What makes TravelJoy unusual in the SaaS landscape is the specificity of its bet. Most B2B software tries to be horizontal - serve any industry, scale to any workflow. TravelJoy went vertical with conviction: one industry, one persona, the full stack. CRM, payments, itinerary building, client communication, proposals, group booking pages, workflow automation, branded email templates - all of it purpose-built for the travel advisor. That focus creates moats that horizontal tools can't easily replicate. Stripe doesn't understand travel invoices. Notion can't send a client their passport deadline reminder. TravelJoy does both.
Dayo is one of a relatively small category of founders who carries technical depth and genuine operational empathy simultaneously. The Berkeley engineering background gives him fluency with the system architecture. The childhood spent inside a family travel agency gives him something rarer: an intuitive feel for what the work actually costs. He didn't survey a market and identify a gap. He knew the gap. He'd watched someone he cared about fall into it, year after year.
TravelJoy runs on Ruby on Rails and Vue.js, hosted on AWS, with Stripe for payments and Intercom for support - a battle-tested stack chosen for reliability over novelty. That's its own signal. This is a company building for the long run, not performing modernity.

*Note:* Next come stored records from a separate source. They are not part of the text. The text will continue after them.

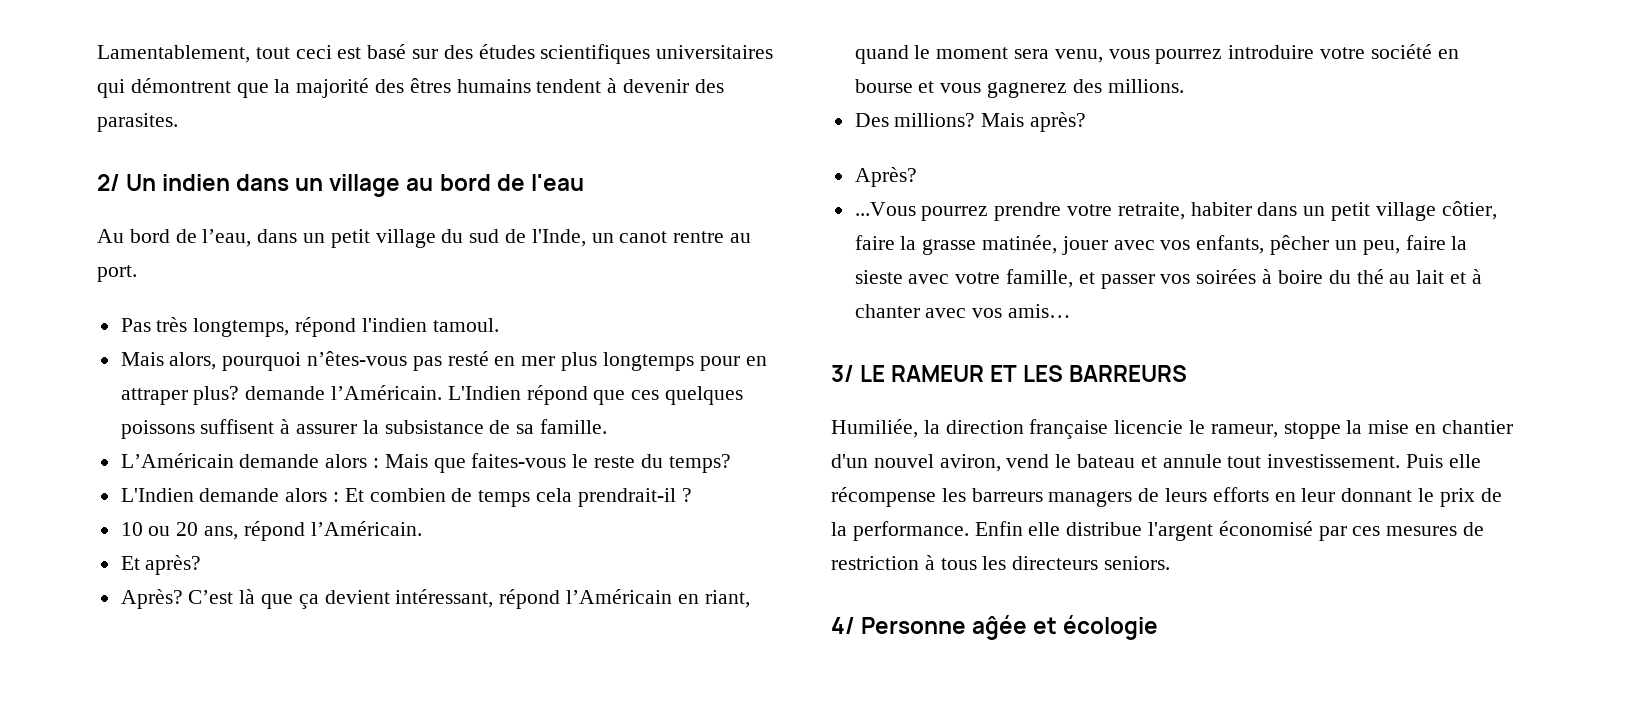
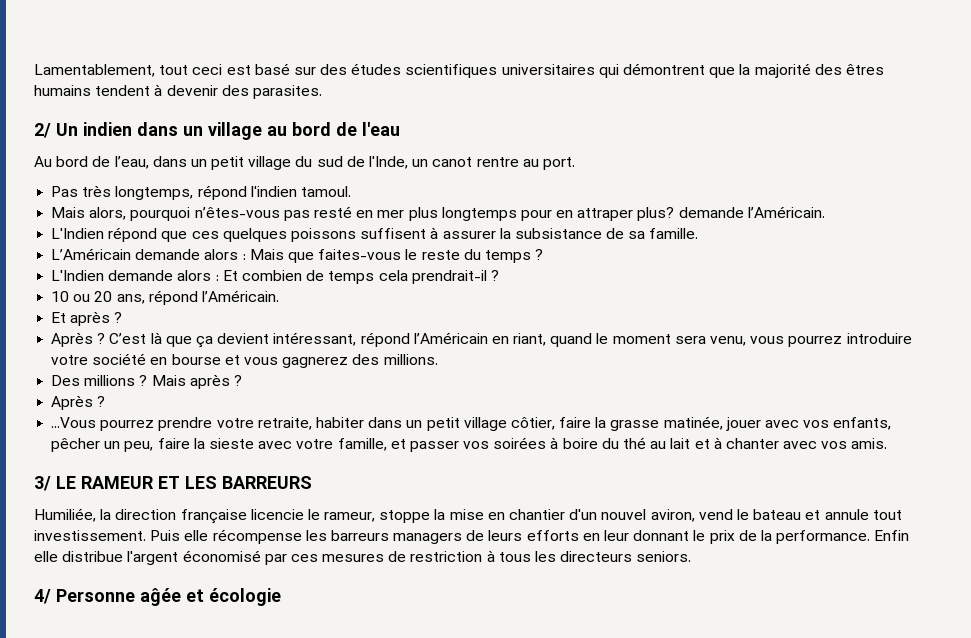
- Mais alors, pourquoi n’êtes-vous pas resté en mer plus longtemps pour en attraper plus? demande l’Américain. L'Indien répond que ces quelques poissons suffisent à assurer la subsistance de sa famille.
+ Mais alors, pourquoi n’êtes-vous pas resté en mer plus longtemps pour en attraper plus? demande l’Américain.
+ L'Indien répond que ces quelques poissons suffisent à assurer la subsistance de sa famille.
- L’Américain demande alors : Mais que faites-vous le reste du temps?
+ L’Américain demande alors : Mais que faites-vous le reste du temps ?
- Et après?
- Après?
+ Et après ?
+ Après ?
- Des millions? Mais après?
- Après?
+ Des millions ? Mais après ?
+ Après ?
- ...Vous pourrez prendre votre retraite, habiter dans un petit village côtier, faire la grasse matinée, jouer avec vos enfants, pêcher un peu, faire la sieste avec votre famille, et passer vos soirées à boire du thé au lait et à chanter avec vos amis…
+ ...Vous pourrez prendre votre retraite, habiter dans un petit village côtier, faire la grasse matinée, jouer avec vos enfants, pêcher un peu, faire la sieste avec votre famille, et passer vos soirées à boire du thé au lait et à chanter avec vos amis.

The travel advisory market is large, underserved, and increasingly high-stakes. Luxury travel is booming. Complex travel - multi-destination, multi-family, sustainability-conscious, experience-first - is growing faster than the industry average. These are exactly the trips where human advisors outperform algorithms, and exactly the trips that generate the kind of revenue that makes a professional software subscription a no-brainer. Dayo has positioned TravelJoy at precisely that intersection. Whether the full scale of that opportunity gets built out over the next three years or the next ten is an open question. The platform - and the person running it - has the patience to find out.